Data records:
########

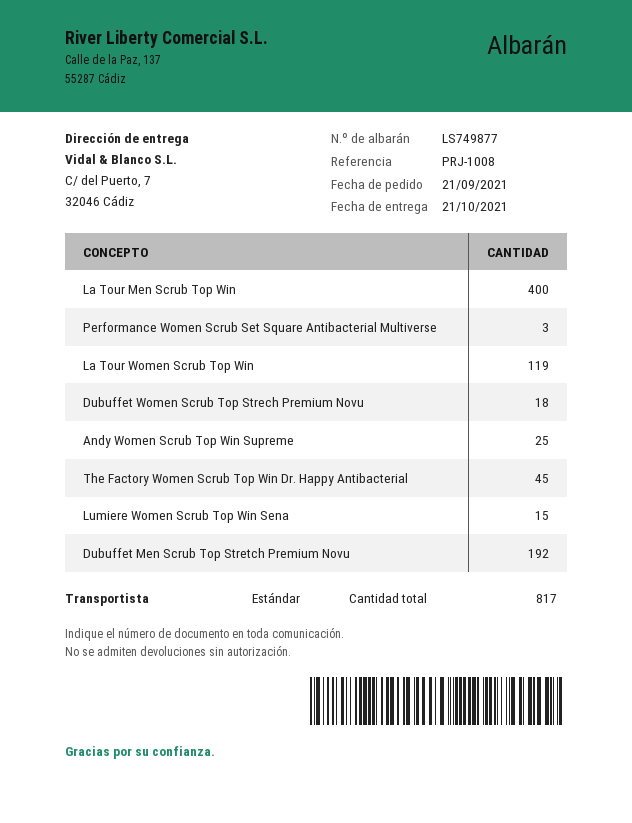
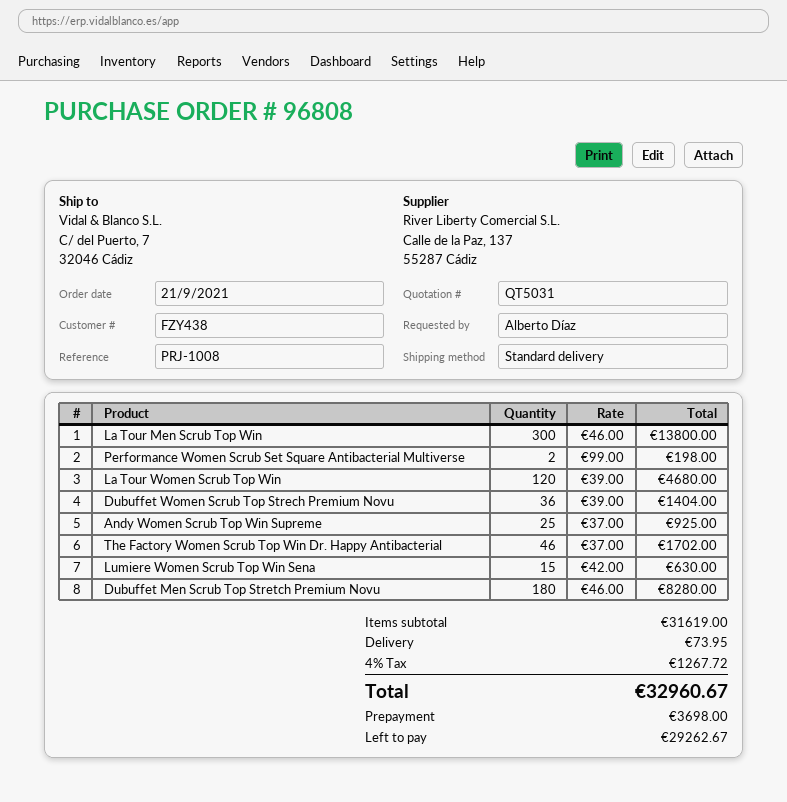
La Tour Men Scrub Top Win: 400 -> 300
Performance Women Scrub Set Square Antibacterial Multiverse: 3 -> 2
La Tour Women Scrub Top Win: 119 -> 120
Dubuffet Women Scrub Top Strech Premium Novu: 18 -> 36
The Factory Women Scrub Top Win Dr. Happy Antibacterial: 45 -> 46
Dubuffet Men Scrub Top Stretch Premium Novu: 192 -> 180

########

■ Task description ■
A verbatim copy of the records is needed, with all images omitted.

■ Result ■
La Tour Men Scrub Top Win: 400 -> 300
Performance Women Scrub Set Square Antibacterial Multiverse: 3 -> 2
La Tour Women Scrub Top Win: 119 -> 120
Dubuffet Women Scrub Top Strech Premium Novu: 18 -> 36
The Factory Women Scrub Top Win Dr. Happy Antibacterial: 45 -> 46
Dubuffet Men Scrub Top Stretch Premium Novu: 192 -> 180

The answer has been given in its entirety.